> About this task: Give every entry again, unchanged, and leave its images out.

> Stored data:
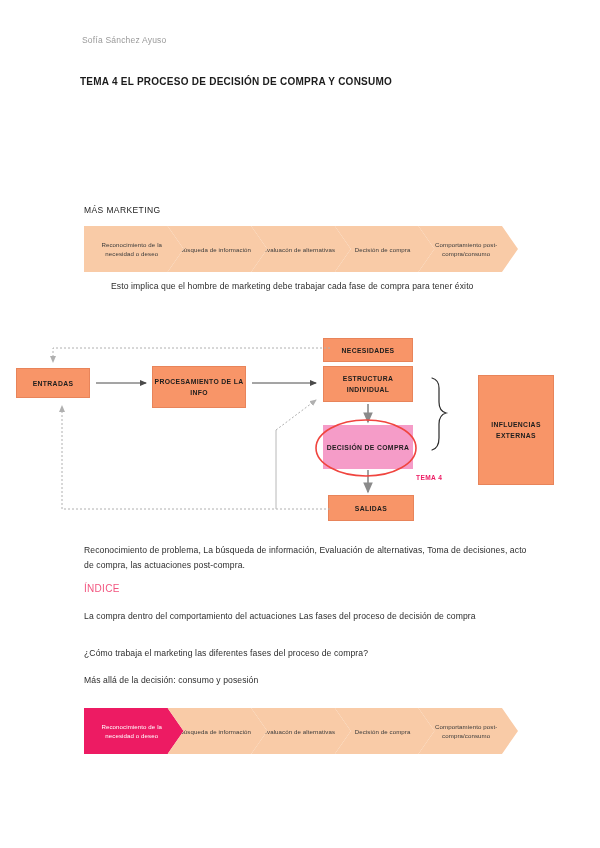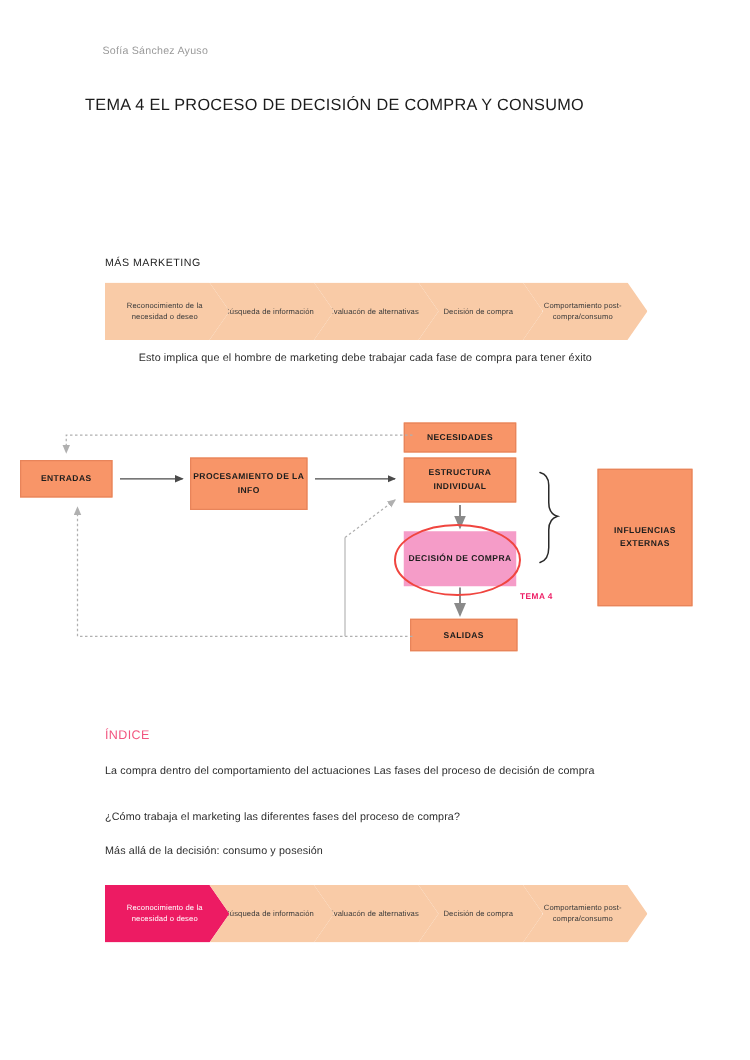--- a/index.html
+++ b/index.html
@@ -9,22 +9,22 @@
     color:#333333;overflow:hidden;position:relative;
   }
   .page{position:absolute;inset:0;}
 
   
   .author{
     position:absolute;left:82px;top:35px;
     font-size:8.5px;color:#9a9a9a;letter-spacing:.2px;
   }
   .doc-title{
-    position:absolute;left:68px;top:76px;
-    font-size:13px;font-weight:normal;color:#1c1c1c;letter-spacing:.25px;
+    position:absolute;left:80px;top:76px;
+    font-size:10px;font-weight:bold;color:#1c1c1c;letter-spacing:.25px;
   }
 
   
   .objectives{
     position:absolute;left:82px;top:96px;width:436px;height:84px;
     background:#dde3f0;
   }
   .objectives .line{
     position:absolute;left:10px;font-size:7.6px;font-weight:bold;
     color:#1c1c1c;letter-spacing:.5px;
@@ -179,20 +179,21 @@
 
     <line x1="276" y1="509" x2="276" y2="430" stroke="#b8b8b8" stroke-width="1"></line>
 
     <path d="M276,430 L316,400" fill="none" stroke="#b0b0b0" stroke-width="1" stroke-dasharray="2,2" marker-end="url(#ahd)"></path>
 
     <ellipse cx="366" cy="448" rx="50" ry="28" fill="none" stroke="#f0453f" stroke-width="1.6"></ellipse>
 
     <path d="M432,378 q7,2 7,10 l0,14 q0,9 7,11 q-7,2 -7,11 l0,14 q0,10 -7,12" fill="none" stroke="#2a2a2a" stroke-width="1.2" stroke-linecap="round"></path>
   </svg>
 
+  <div class="para p-recon">Reconocimiento de problema, La búsqueda de información, Evaluación de alternativas, Toma de decisiones, acto de compra, las actuaciones post-compra.</div>
   <div class="indice">ÍNDICE</div>
   <div class="para p-idx1">La compra dentro del comportamiento del actuaciones Las fases del proceso de decisión de compra</div>
   <div class="para p-idx2">¿Cómo trabaja el marketing las diferentes fases del proceso de compra?</div>
   <div class="para p-idx3">Más allá de la decisión: consumo y posesión</div>
 
   <div class="flow bottom" id="flow-bottom">
       <div class="chev hl" style="left: 0px; width: 99.6px; background: rgb(237, 27, 99); clip-path: polygon(0px 0px, 83.94% 0px, 100% 50%, 83.94% 100%, 0px 100%);">
         <span class="chev-txt">Reconocimiento de la necesidad o deseo</span>
       </div>
       <div class="chev" style="left: 83.6px; width: 99.6px; background: rgb(249, 203, 167); clip-path: polygon(0px 0px, 83.94% 0px, 100% 50%, 83.94% 100%, 0px 100%, 16.06% 50%);">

> Written response:
--- a/index.html
+++ b/index.html
@@ -9,22 +9,22 @@
     color:#333333;overflow:hidden;position:relative;
   }
   .page{position:absolute;inset:0;}
 
   
   .author{
     position:absolute;left:82px;top:35px;
     font-size:8.5px;color:#9a9a9a;letter-spacing:.2px;
   }
   .doc-title{
-    position:absolute;left:68px;top:76px;
-    font-size:13px;font-weight:normal;color:#1c1c1c;letter-spacing:.25px;
+    position:absolute;left:80px;top:76px;
+    font-size:10px;font-weight:bold;color:#1c1c1c;letter-spacing:.25px;
   }
 
   
   .objectives{
     position:absolute;left:82px;top:96px;width:436px;height:84px;
     background:#dde3f0;
   }
   .objectives .line{
     position:absolute;left:10px;font-size:7.6px;font-weight:bold;
     color:#1c1c1c;letter-spacing:.5px;
@@ -179,20 +179,21 @@
 
     <line x1="276" y1="509" x2="276" y2="430" stroke="#b8b8b8" stroke-width="1"></line>
 
     <path d="M276,430 L316,400" fill="none" stroke="#b0b0b0" stroke-width="1" stroke-dasharray="2,2" marker-end="url(#ahd)"></path>
 
     <ellipse cx="366" cy="448" rx="50" ry="28" fill="none" stroke="#f0453f" stroke-width="1.6"></ellipse>
 
     <path d="M432,378 q7,2 7,10 l0,14 q0,9 7,11 q-7,2 -7,11 l0,14 q0,10 -7,12" fill="none" stroke="#2a2a2a" stroke-width="1.2" stroke-linecap="round"></path>
   </svg>
 
+  <div class="para p-recon">Reconocimiento de problema, La búsqueda de información, Evaluación de alternativas, Toma de decisiones, acto de compra, las actuaciones post-compra.</div>
   <div class="indice">ÍNDICE</div>
   <div class="para p-idx1">La compra dentro del comportamiento del actuaciones Las fases del proceso de decisión de compra</div>
   <div class="para p-idx2">¿Cómo trabaja el marketing las diferentes fases del proceso de compra?</div>
   <div class="para p-idx3">Más allá de la decisión: consumo y posesión</div>
 
   <div class="flow bottom" id="flow-bottom">
       <div class="chev hl" style="left: 0px; width: 99.6px; background: rgb(237, 27, 99); clip-path: polygon(0px 0px, 83.94% 0px, 100% 50%, 83.94% 100%, 0px 100%);">
         <span class="chev-txt">Reconocimiento de la necesidad o deseo</span>
       </div>
       <div class="chev" style="left: 83.6px; width: 99.6px; background: rgb(249, 203, 167); clip-path: polygon(0px 0px, 83.94% 0px, 100% 50%, 83.94% 100%, 0px 100%, 16.06% 50%);">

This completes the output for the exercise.